(Items from a data source)
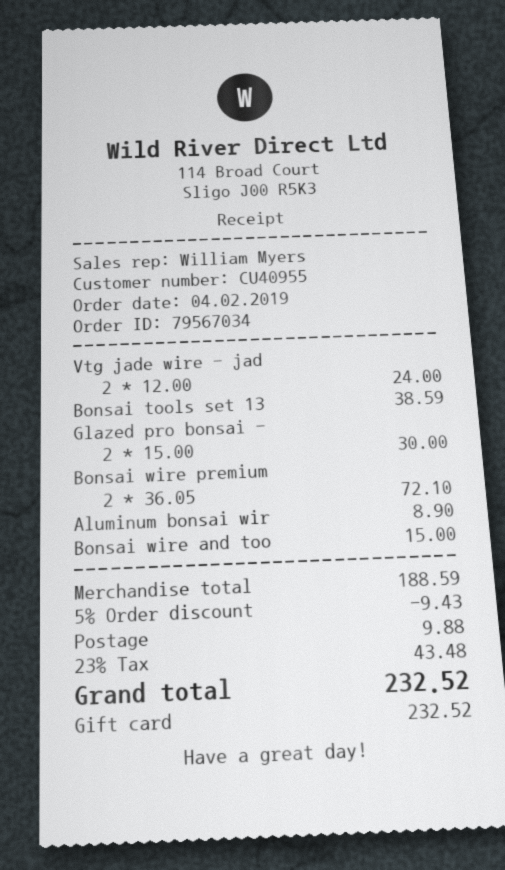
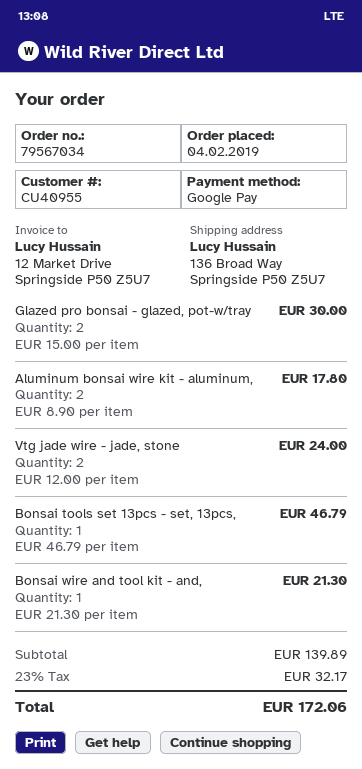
payment method: gift card -> Google Pay
Bonsai tools set 13: 1 x 38.59 = 38.59 -> 1 x 46.79 = 46.79
Bonsai wire premium: 2 x 36.05 = 72.10 -> none
Aluminum bonsai wir: 1 x 8.90 = 8.90 -> 2 x 8.90 = 17.80
Bonsai wire and too: 1 x 15.00 = 15.00 -> 1 x 21.30 = 21.30
subtotal: 188.59 -> 139.89
discount: 5% = 9.43 -> none
shipping: 9.88 -> none
tax: 23% = 43.48 -> 23% = 32.17
total: 232.52 -> 172.06

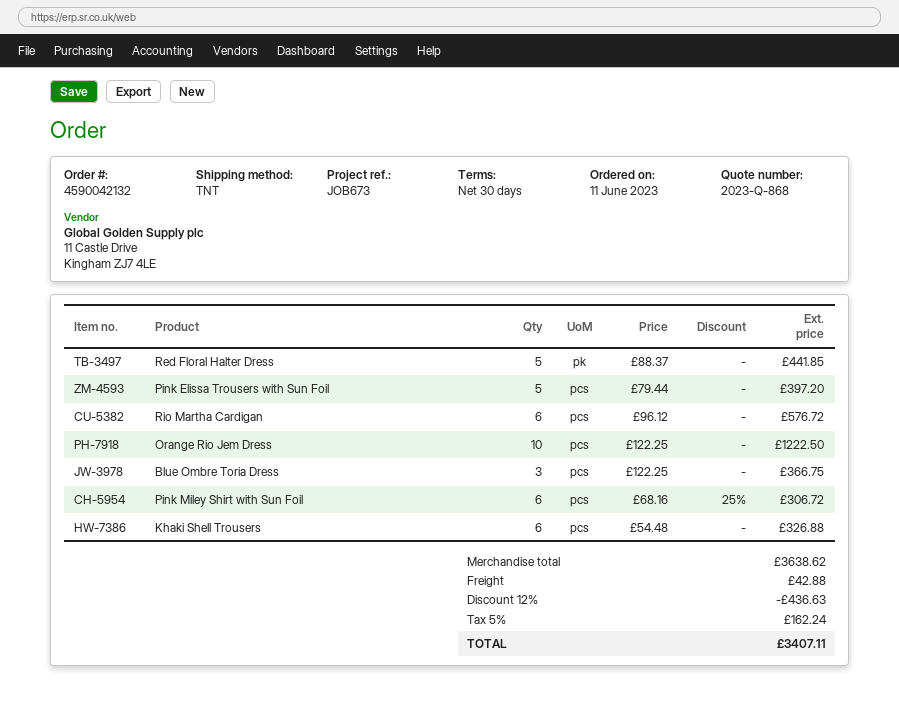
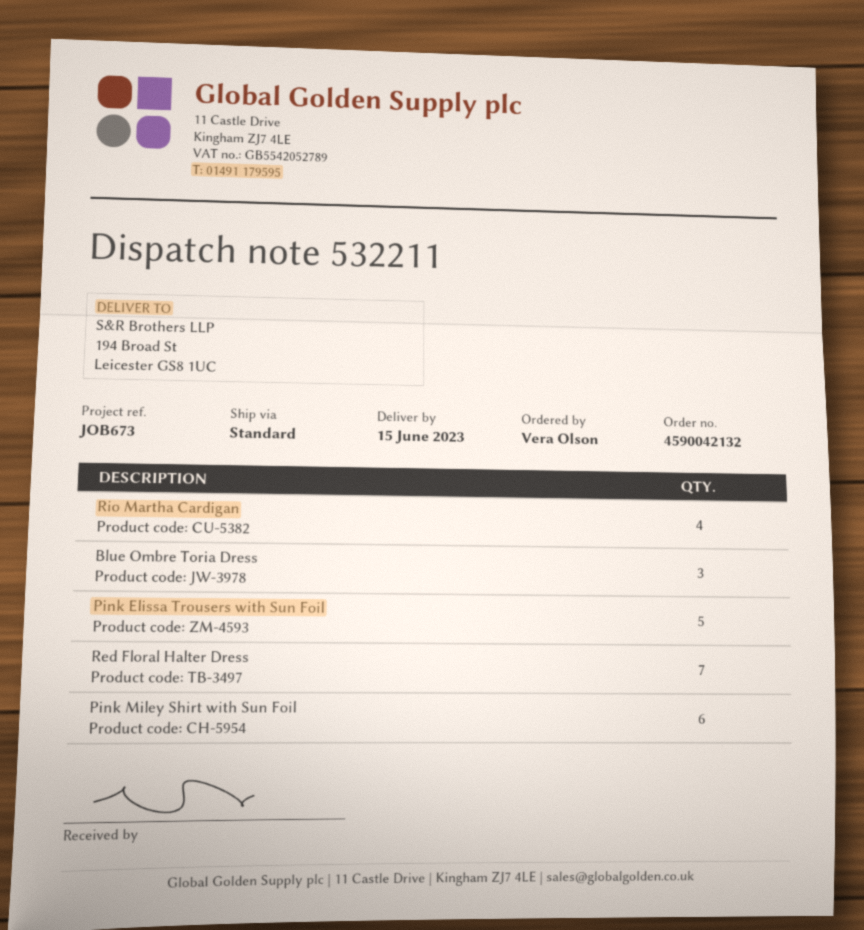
shipping method: TNT -> standard
Red Floral Halter Dress: 5 -> 7
Rio Martha Cardigan: 6 -> 4
Orange Rio Jem Dress: 10 -> none
Khaki Shell Trousers: 6 -> none

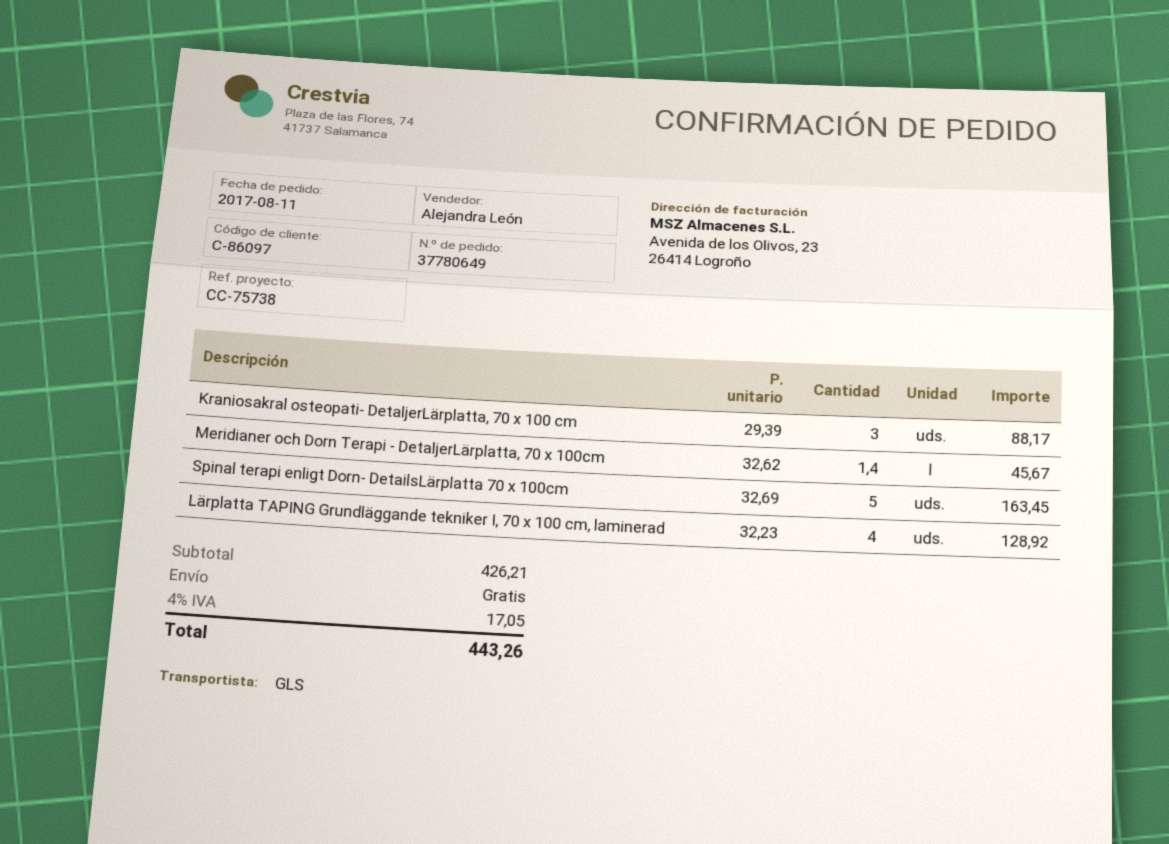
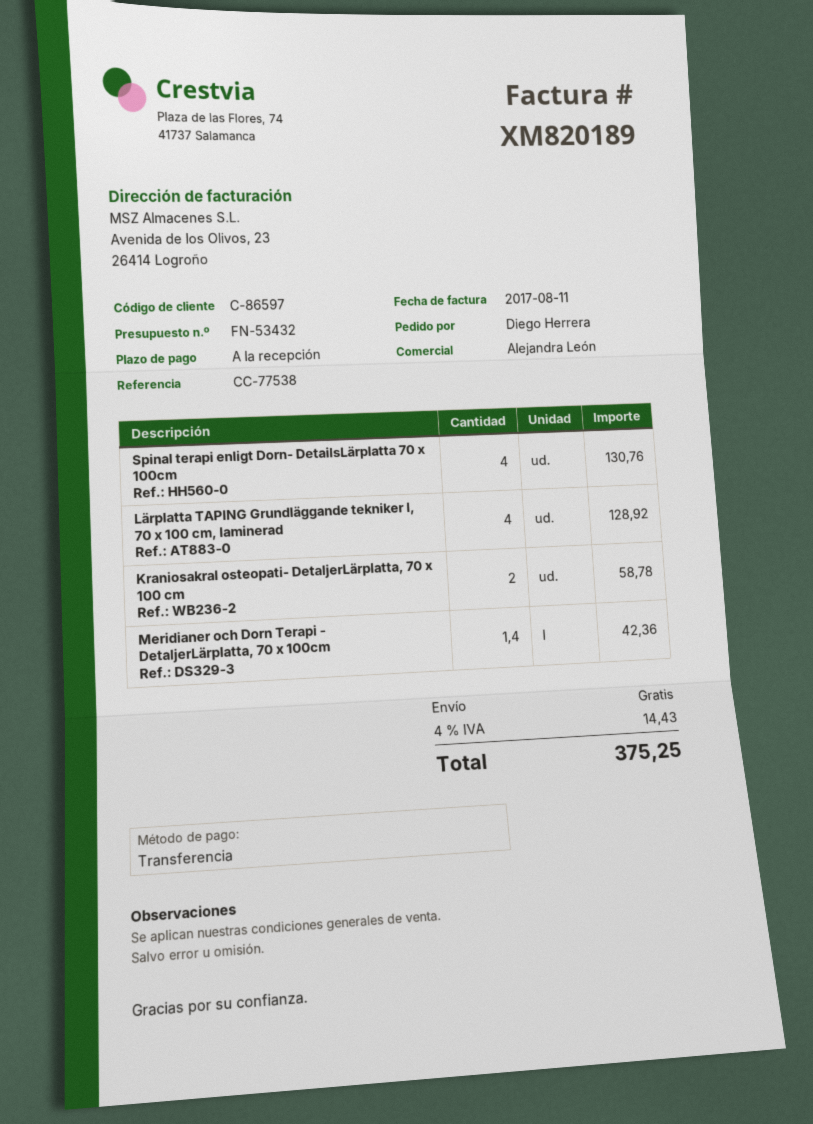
customer number: C-86097 -> C-86597
reference: CC-75738 -> CC-77538
Kraniosakral osteopati- DetaljerLärplatta, 70 x 100 cm: 3 for 88.17 -> 2 for 58.78
Meridianer och Dorn Terapi - DetaljerLärplatta, 70 x 100cm: 1.4 for 45.67 -> 1.4 for 42.36
Spinal terapi enligt Dorn- DetailsLärplatta 70 x 100cm: 5 for 163.45 -> 4 for 130.76
tax: 4% = 17.05 -> 4% = 14.43
total: 443.26 -> 375.25

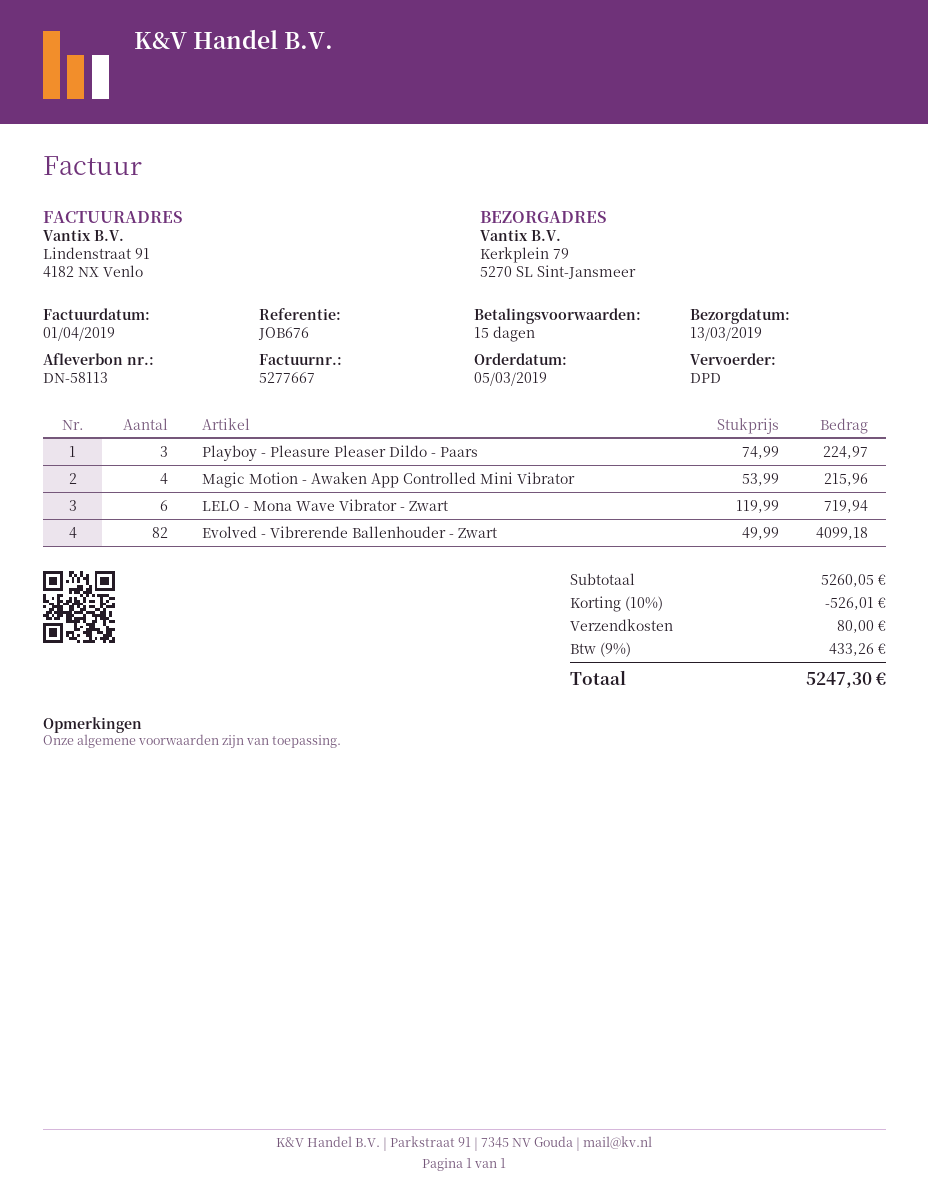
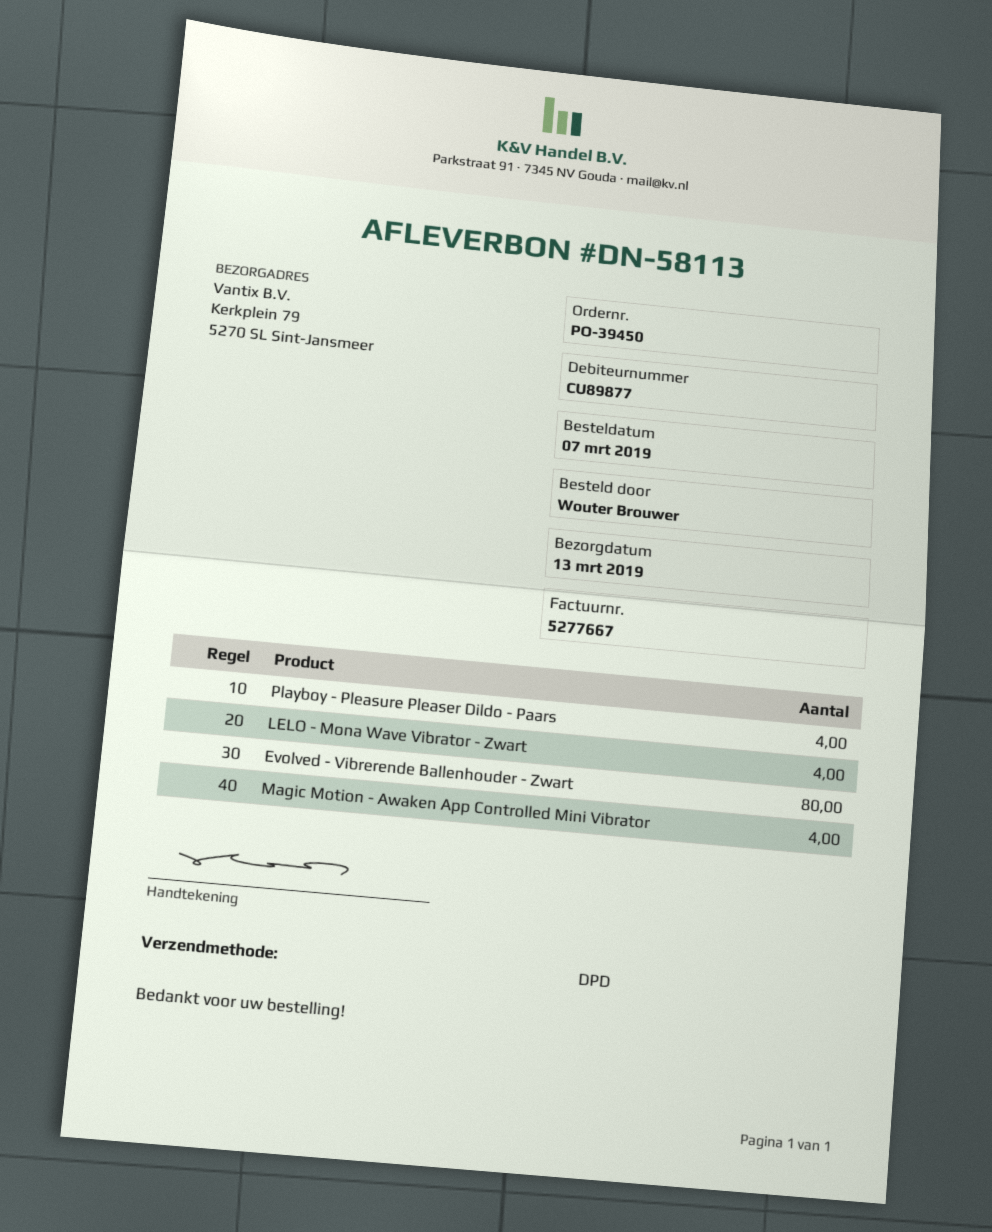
order date: 2019-03-05 -> 2019-03-07
Playboy - Pleasure Pleaser Dildo - Paars: 3 -> 4
LELO - Mona Wave Vibrator - Zwart: 6 -> 4
Evolved - Vibrerende Ballenhouder - Zwart: 82 -> 80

Work item: Wherever the string "shipping" appears in the data above, copy the line it sits in.

Solution to the problem:
shipping: 9.88 -> none
shipping method: TNT -> standard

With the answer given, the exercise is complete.